Lionel, vivement ému, se préparait à répondre d’une manière convenable, lorsqu’il s’entendit appeler à haute voix, comme si celui qui parlait gravissait l’autre côté de l’éminence. Dès que la voix eut frappé son oreille, le vieillard, qui était assis au pied du fanal, se leva tout à coup, et, suivi de Job, il s’éloigna avec une rapidité surprenante : le brouillard qui environnait encore les flancs du rocher les eut bientôt dérobés l’un et l’autre aux regards.
– Vous voilà donc enfin, Lionel, s’écria le nouveau-venu en paraissant sur la hauteur ; ma foi, si vous tenez du lion par le nom, vous tenez du daim pour l’agilité : que diable venez-vous faire si matin au milieu des nuages ? Il faudrait vraiment avoir été dressé à Newmarket{25} pour escalader un pareil précipice. Mais Lionel, mon cher camarade, je suis charmé de vous voir ; nous savions que vous étiez attendu par le premier vaisseau, et, en revenant ce matin de la parade, j’ai rencontré deux coquins de valets portant la livrée verte de Lincoln{26}, et conduisant chacun un cheval en laisse. Par ma foi ! soit dit en passant, l’un de ces chevaux m’aurait fort bien convenu pour gravir ce maudit rocher ; mais n’en parlons plus. Vous jugez bien que j’ai reconnu la livrée au premier coup d’œil ; quant aux chevaux, j’espère faire bientôt avec eux plus ample connaissance. Dites-moi, mon ami, dis-je en m’adressant à l’un de ces marauds en livrée, qui servez-vous ? – Le major Lincoln de Ravenscliffe, Monsieur, répondit-il d’un air aussi impudent que s’il eût pu dire, comme vous et moi : – Nous servons Sa Majesté. Voilà pourtant le ton que prennent les domestiques de ces gens qui ont dix mille livres sterling de rente. Qu’on fasse une pareille question à mon fripon de valet, il se contentera de répondre : – Le capitaine Polwarth du 47e ; et le traître se gardera bien d’ajouter, quand le questionneur serait une jolie fille qui aurait pris du goût pour ma personne, qu’il existe au monde un endroit qui se nomme Polwarth-Hall.

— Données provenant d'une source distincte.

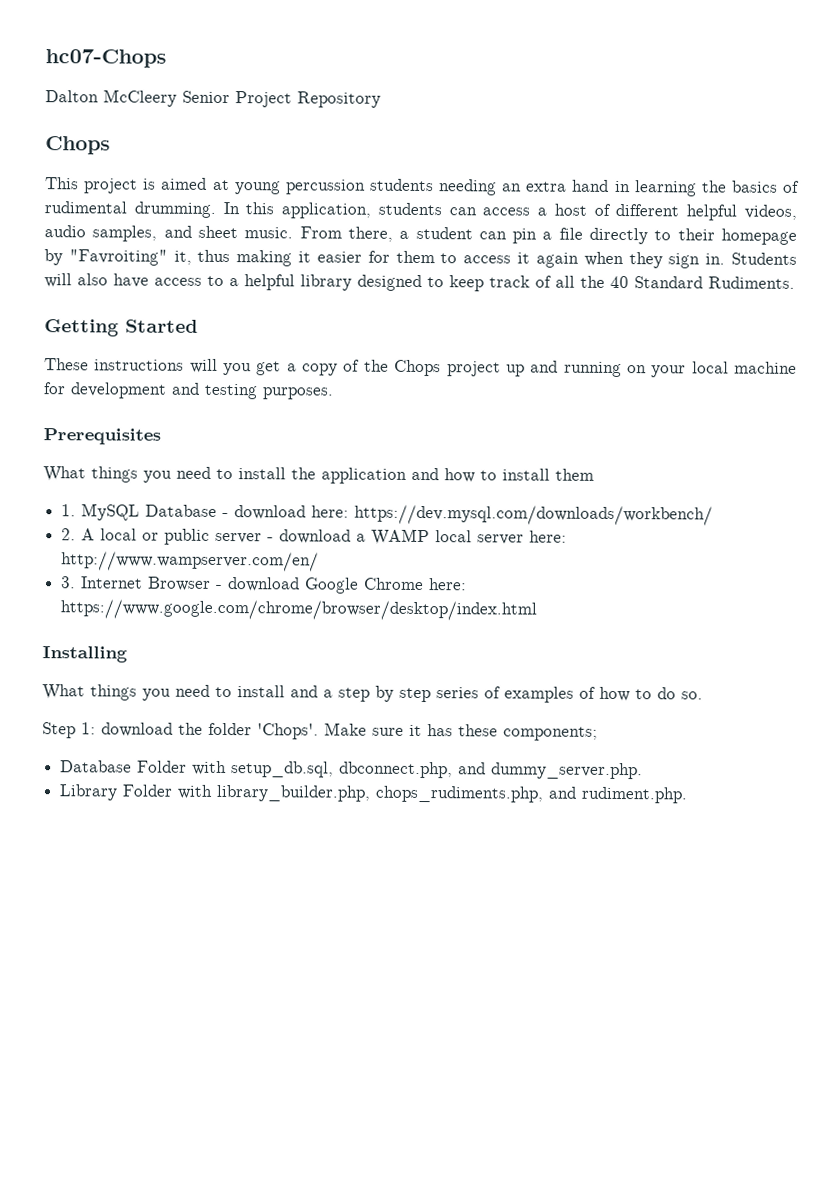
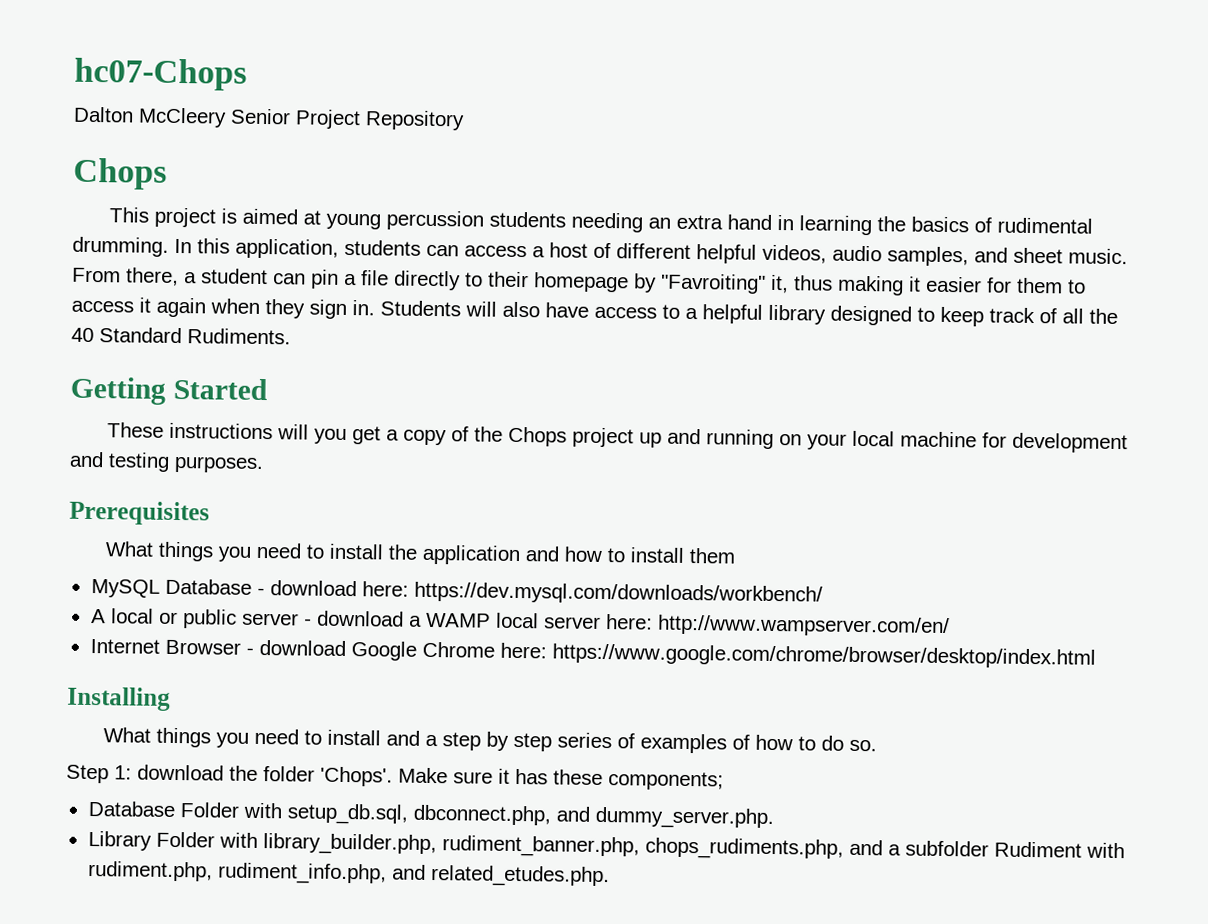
[61,504,77,517] 1. -> (736, 556) none
[61,528,77,541] 2. -> (823, 593) none
[61,576,77,589] 3. -> (950, 626) none
(372, 793) none -> [441,835,640,858] rudiment_banner.php,
[581,786,689,804] rudiment.php. -> [887,840,1125,859] [87,860,610,888] a subfolder Rudiment with rudiment.php, rudiment_info.php, and related_etudes.php.

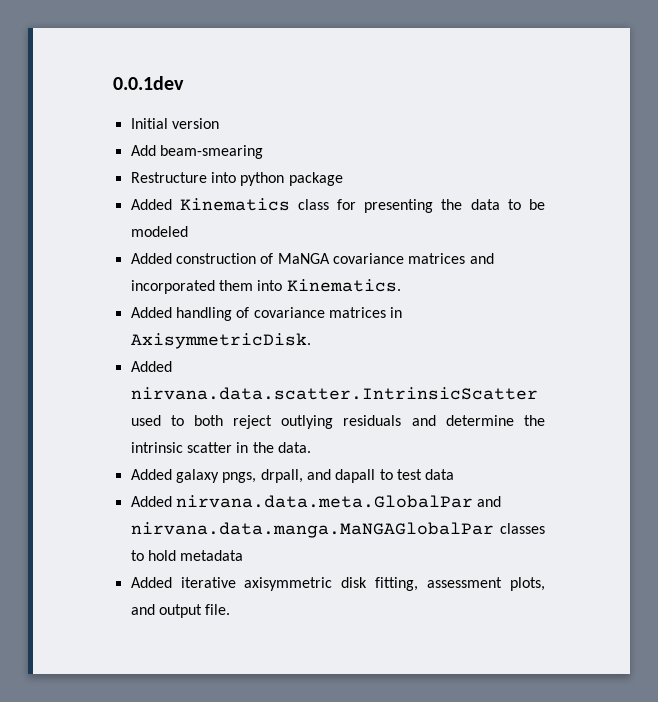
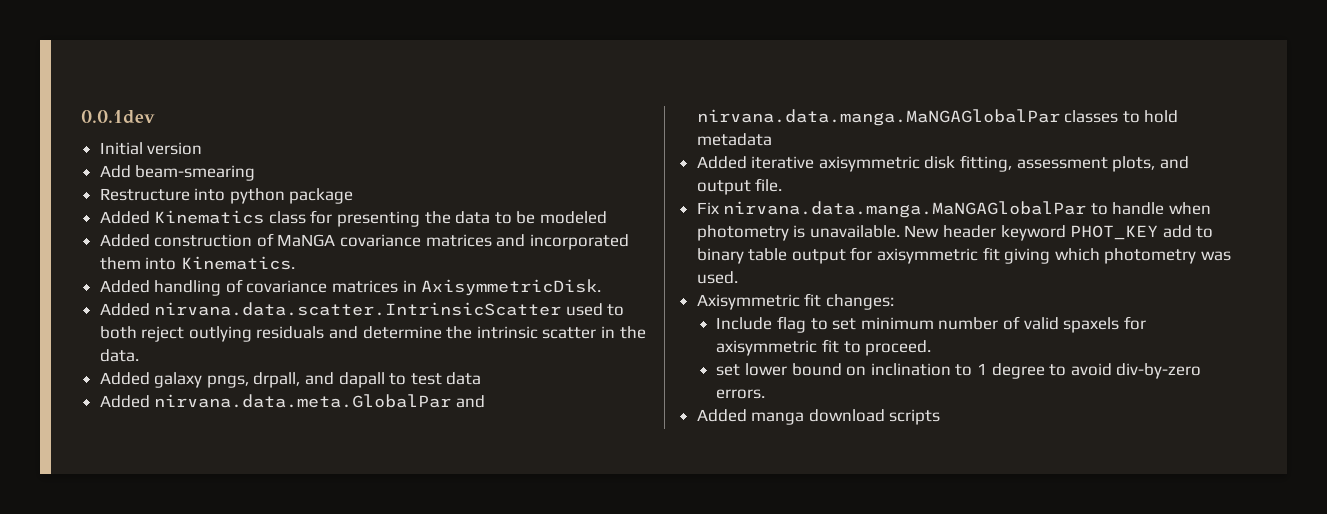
(231, 609) none -> [696,201,1212,218] [696,225,1214,241] [696,247,1232,264] [696,271,738,284] [696,293,894,310] [716,316,1146,333] [716,339,932,356] [716,363,1202,379] [716,389,766,399] [696,409,941,425] // Fix nirvana.data.manga.MaNGAGlobalPar to handle when photometry is unavailable. New header keyword PHOT_KEY add to binary table output for axisymmetric fit giving which photometry was used. // Axisymmetric fit changes: // Include flag to set minimum number of valid spaxels for axisymmetric fit to proceed. // set lower bound on inclination to 1 degree to avoid div-by-zero errors. // Added manga download scripts

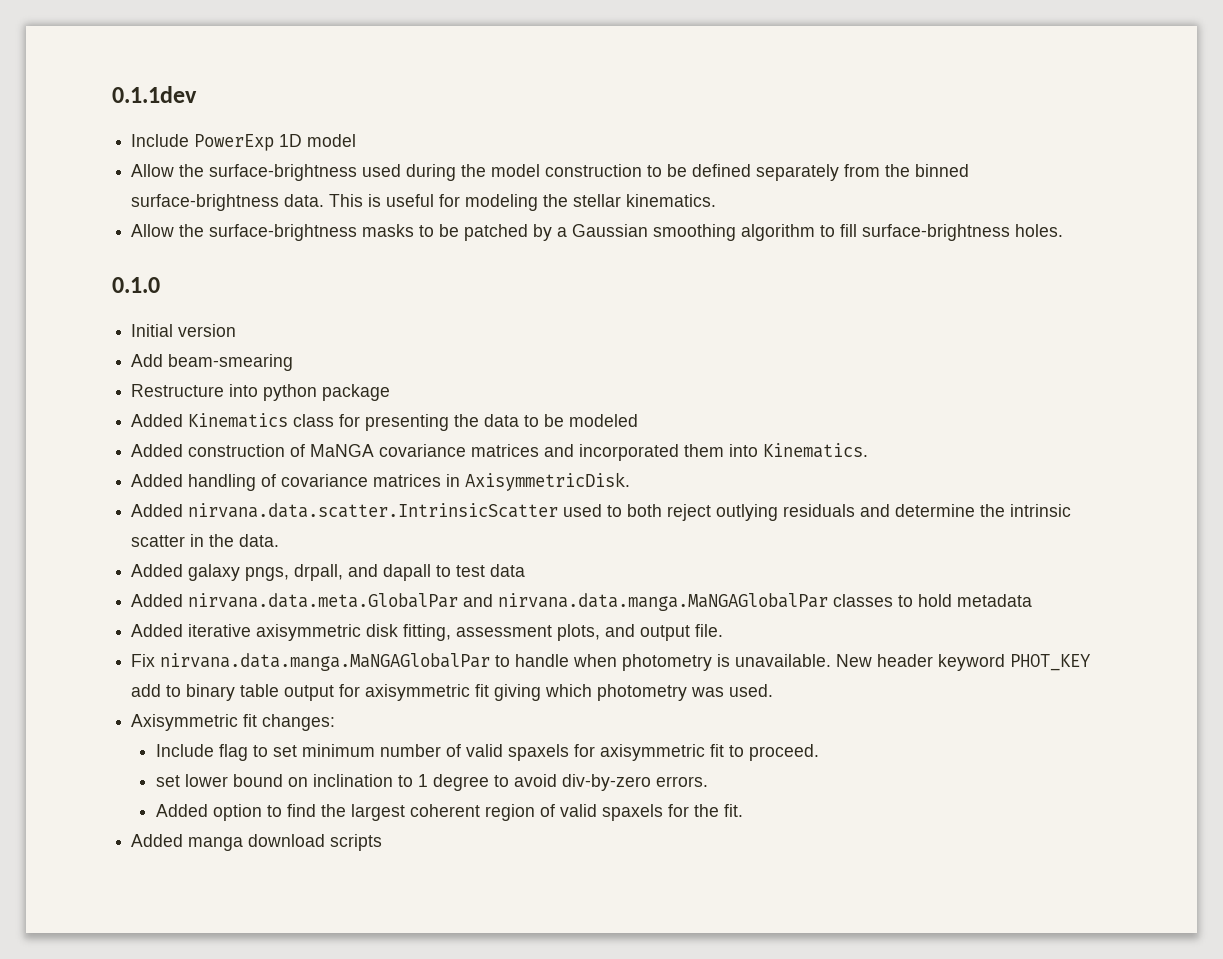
[81,110,155,124] 0.0.1dev -> [112,86,197,103] [131,134,357,151] [131,164,970,181] [131,194,717,211] [131,224,1064,241] [112,277,160,293] 0.1.1dev // Include PowerExp 1D model // Allow the surface-brightness used during the model construction to be defined separately from the binned surface-brightness data. This is useful for modeling the stellar kinematics. // Allow the surface-brightness masks to be patched by a Gaussian smoothing algorithm to fill surface-brightness holes. // 0.1.0
(766, 394) none -> [155,804,743,821] // Added option to find the largest coherent region of valid spaxels for the fit.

Pendant ce discours, prononcé avec une volubilité qui ne fut interrompue que par les efforts que fit le harangueur pour reprendre haleine, qu’il avait perdue en montant, Lionel serra cordialement la main de son ami, et il essaya inutilement de lui exprimer le plaisir qu’il avait à le revoir. Enfin la respiration, qui était le côté faible du capitaine Polwarth, étant venue à lui manquer entièrement, force lui fut de s’arrêter quelques minutes, et de laisser à Lionel le temps de placer sa réponse.
– Cette colline est le dernier endroit où je me serais attendu à vous rencontrer, dit celui-ci ; j’étais bien persuadé que vous ne bougiez jamais de votre chambre, je pourrais dire de votre lit, avant neuf ou dix heures, et mon intention était de m’informer alors de votre adresse, et de passer chez vous avant d’aller présenter mes respects au commandant en chef.
– Ah ! c’est une faveur spéciale dont vous pouvez remercier Son Excellence l’honorable Thomas Gage, gouverneur en chef de toute la province de la baie de Massachusetts, vice-amiral, etc., etc., comme il s’intitule dans ses proclamations, quoique, entre nous, il gouverne autant la province qu’il est maître de ces chevaux que vous venez de débarquer.
– Mais pourquoi dois-je le remercier de cette rencontre imprévue ?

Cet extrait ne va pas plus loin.